■ Data for this exercise:
————
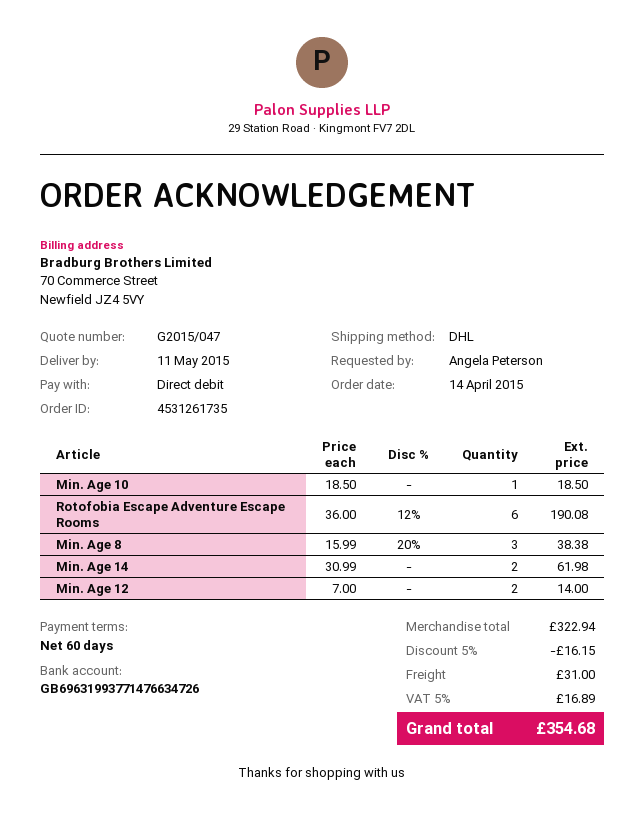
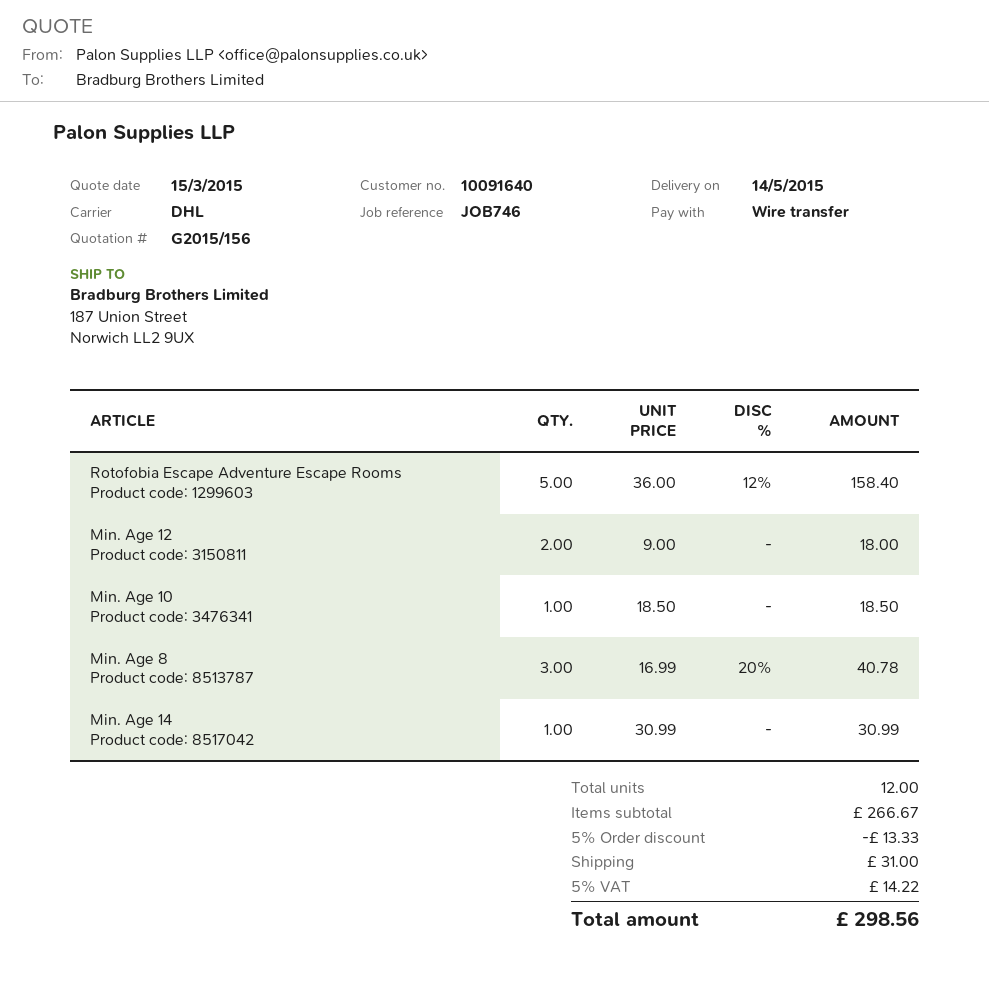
quote number: G2015/047 -> G2015/156
delivery date: 2015-05-11 -> 2015-05-14
payment method: direct debit -> bank transfer
Rotofobia Escape Adventure Escape Rooms: 6 x 36.00 - 12% = 190.08 -> 5 x 36.00 - 12% = 158.40
Min. Age 8: 3 x 15.99 - 20% = 38.38 -> 3 x 16.99 - 20% = 40.78
Min. Age 14: 2 x 30.99 = 61.98 -> 1 x 30.99 = 30.99
Min. Age 12: 2 x 7.00 = 14.00 -> 2 x 9.00 = 18.00
subtotal: 322.94 -> 266.67
discount: 5% = 16.15 -> 5% = 13.33
tax: 5% = 16.89 -> 5% = 14.22
total: 354.68 -> 298.56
————
■ Task statement:
Output a verbatim copy of all entries above; no pictures go in it.

■ Written response:
quote number: G2015/047 -> G2015/156
delivery date: 2015-05-11 -> 2015-05-14
payment method: direct debit -> bank transfer
Rotofobia Escape Adventure Escape Rooms: 6 x 36.00 - 12% = 190.08 -> 5 x 36.00 - 12% = 158.40
Min. Age 8: 3 x 15.99 - 20% = 38.38 -> 3 x 16.99 - 20% = 40.78
Min. Age 14: 2 x 30.99 = 61.98 -> 1 x 30.99 = 30.99
Min. Age 12: 2 x 7.00 = 14.00 -> 2 x 9.00 = 18.00
subtotal: 322.94 -> 266.67
discount: 5% = 16.15 -> 5% = 13.33
tax: 5% = 16.89 -> 5% = 14.22
total: 354.68 -> 298.56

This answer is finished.